Nur 10 Euro soll der Küchentisch kosten – ich setze mich sofort ins Auto und fahre nach Oberneuland, Bremens Reichenstadtteil. Hier dominieren Einfamilienhäuser in großen Gärten. In vielen Häusern hätten auch zwei bis vier Familien Platz.

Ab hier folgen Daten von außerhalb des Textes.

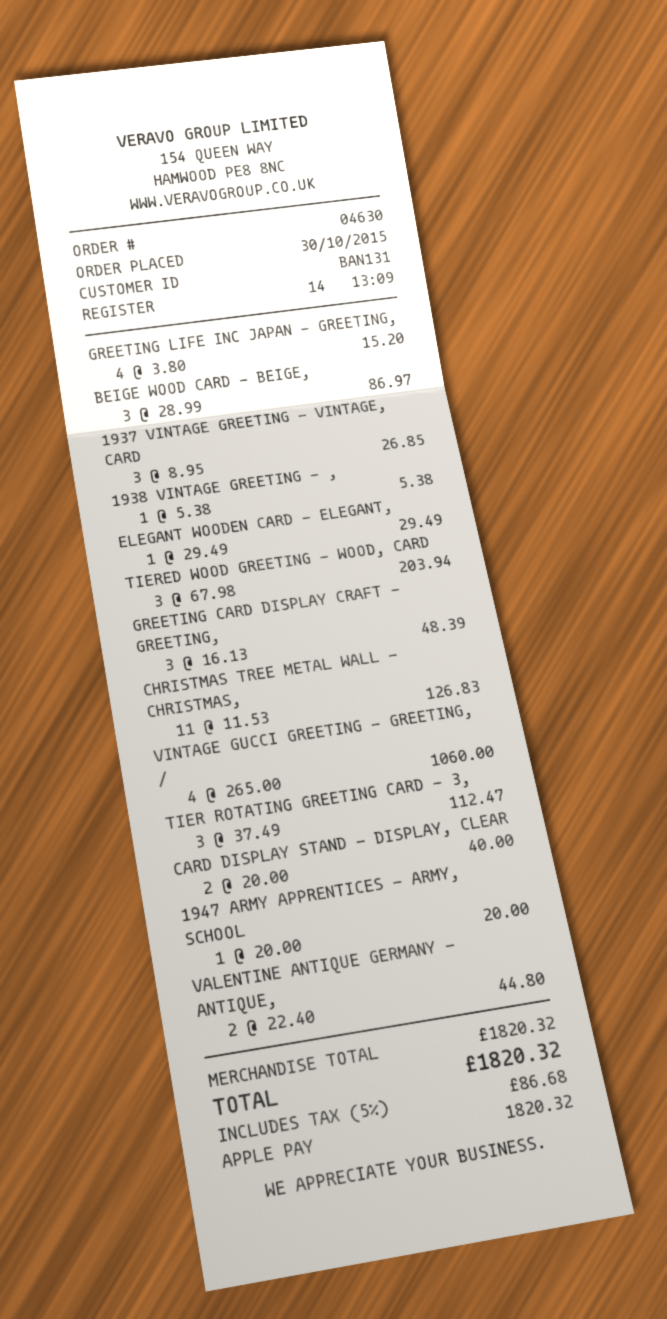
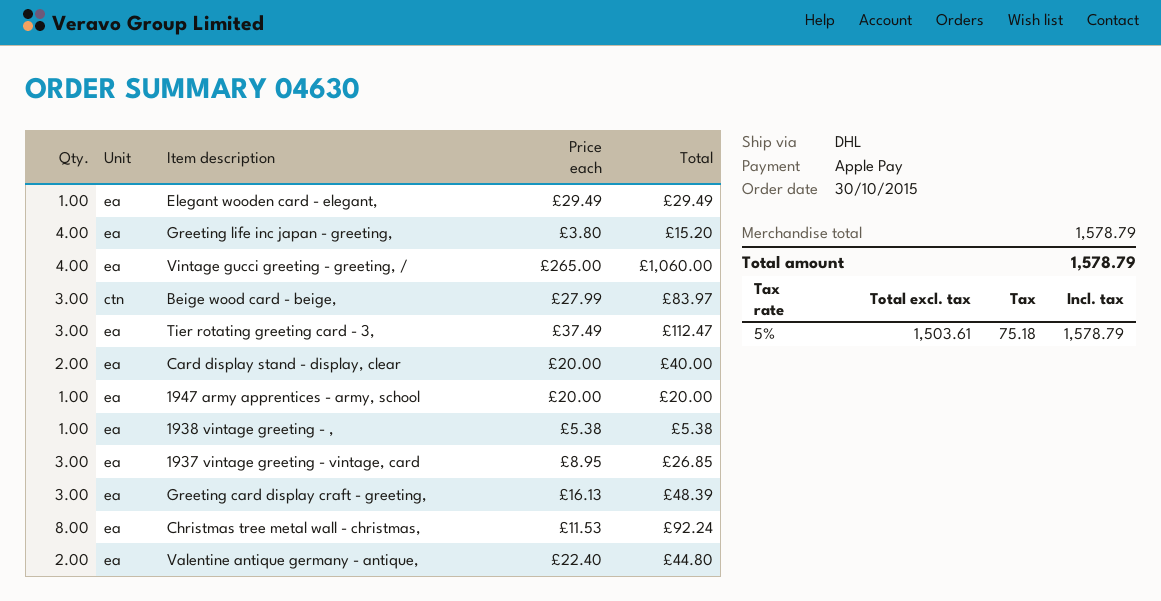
BEIGE WOOD CARD - BEIGE,: 3 x 28.99 = 86.97 -> 3 x 27.99 = 83.97
TIERED WOOD GREETING - WOOD, CARD: 3 x 67.98 = 203.94 -> none
CHRISTMAS TREE METAL WALL - CHRISTMAS,: 11 x 11.53 = 126.83 -> 8 x 11.53 = 92.24
subtotal: 1820.32 -> 1578.79
tax: 5% = 86.68 -> 5% = 75.18
total: 1820.32 -> 1578.79

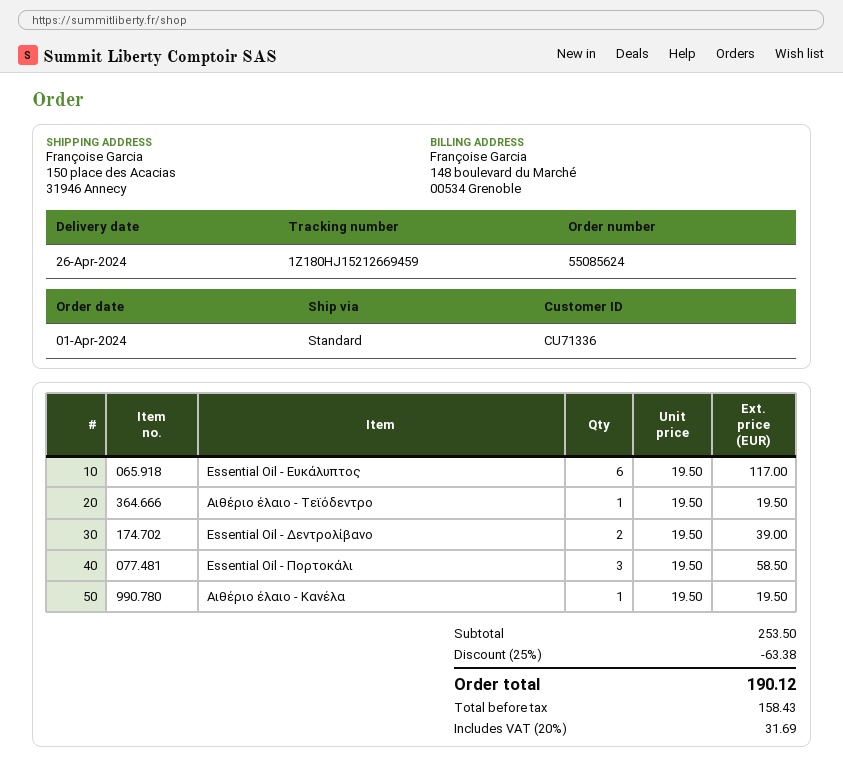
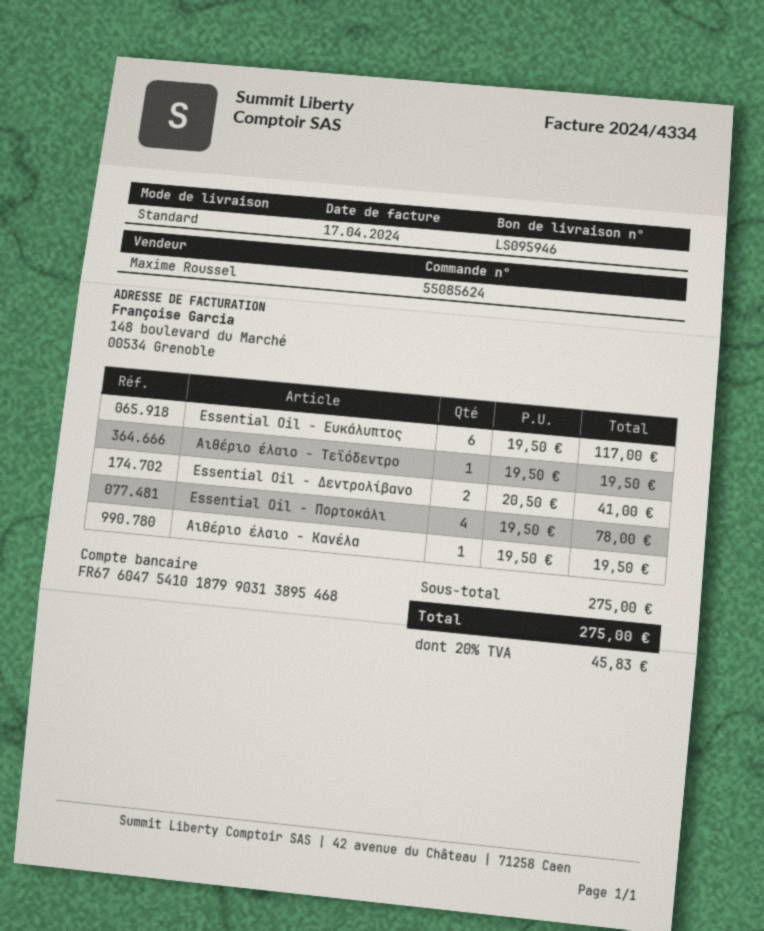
Essential Oil - Δεντρολίβανο: 2 x 19.50 = 39.00 -> 2 x 20.50 = 41.00
Essential Oil - Πορτοκάλι: 3 x 19.50 = 58.50 -> 4 x 19.50 = 78.00
subtotal: 253.50 -> 275.00
discount: 25% = 63.38 -> none
tax: 20% = 31.69 -> 20% = 45.83
total: 190.12 -> 275.00

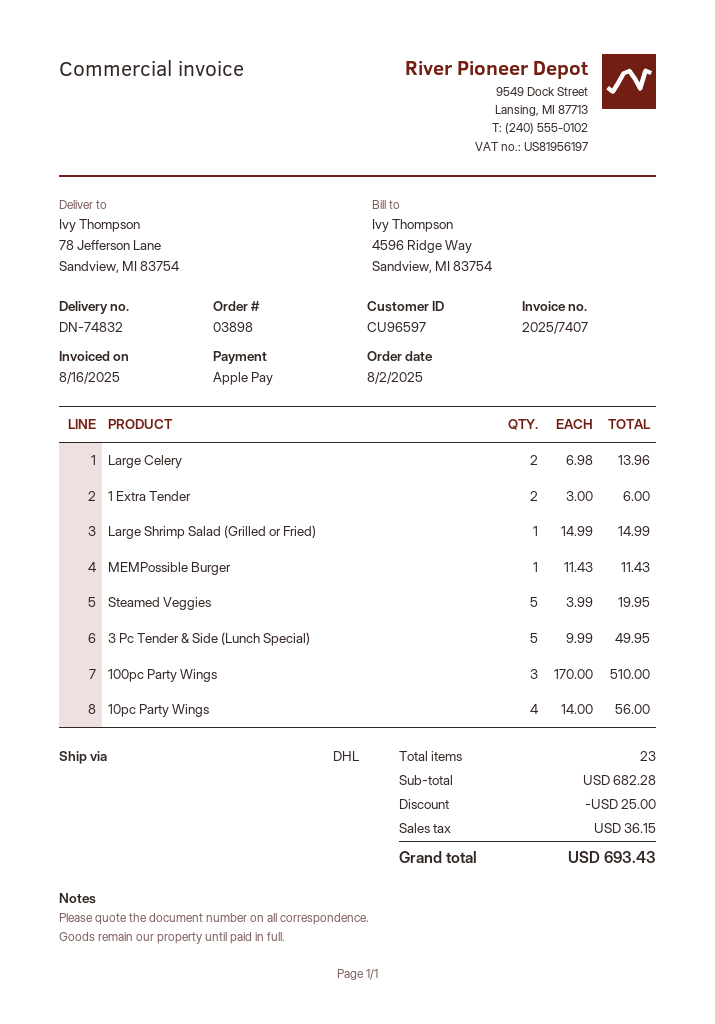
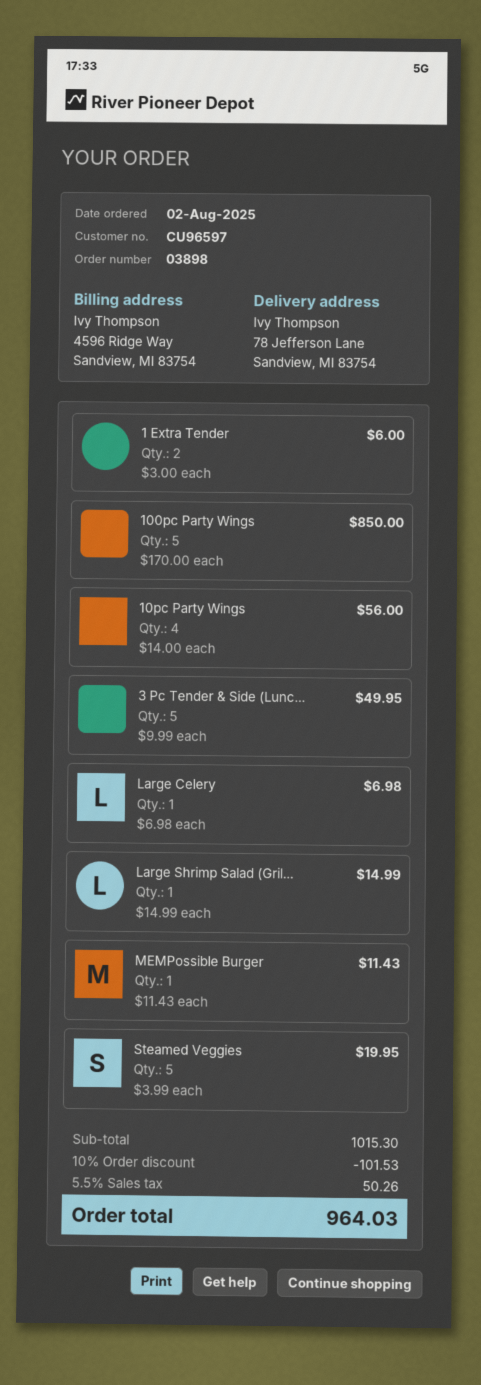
Large Celery: 2 x 6.98 = 13.96 -> 1 x 6.98 = 6.98
100pc Party Wings: 3 x 170.00 = 510.00 -> 5 x 170.00 = 850.00
subtotal: 682.28 -> 1015.30
discount: 25.00 -> 101.53
tax: 36.15 -> 50.26
total: 693.43 -> 964.03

Der Tisch steht im vierten Stock einer gepflegten Wohnanlage und gehörte einem Mann, der aus seiner Dreizimmerwohnung ins Pflegeheim ziehen musste. Seinen Haushalt löst ein Fremder auf. „Kannst auch in die Schränke gucken, ob du was haben willst, brauchst nix zahlen, Hauptsache, das Zeug kommt weg“, sagt der. Andere hätten das auch schon gemacht. Ich ziehe eine Schublade im Schlafzimmer auf, sehe zusammengerollte dunkle Socken, schließe sie schnell wieder.

Bremen-Oberneuland

13.800 Ein­wohner*innen.

Wahrzeichen des Stadtteils ist eine Holländerwindmühle von 1848, und erinnern mag man sich an den Künstler Heinrich Vogeler (1872–1942), der in seinem bewegten Leben auch in Oberneuland wohnte und wirkte.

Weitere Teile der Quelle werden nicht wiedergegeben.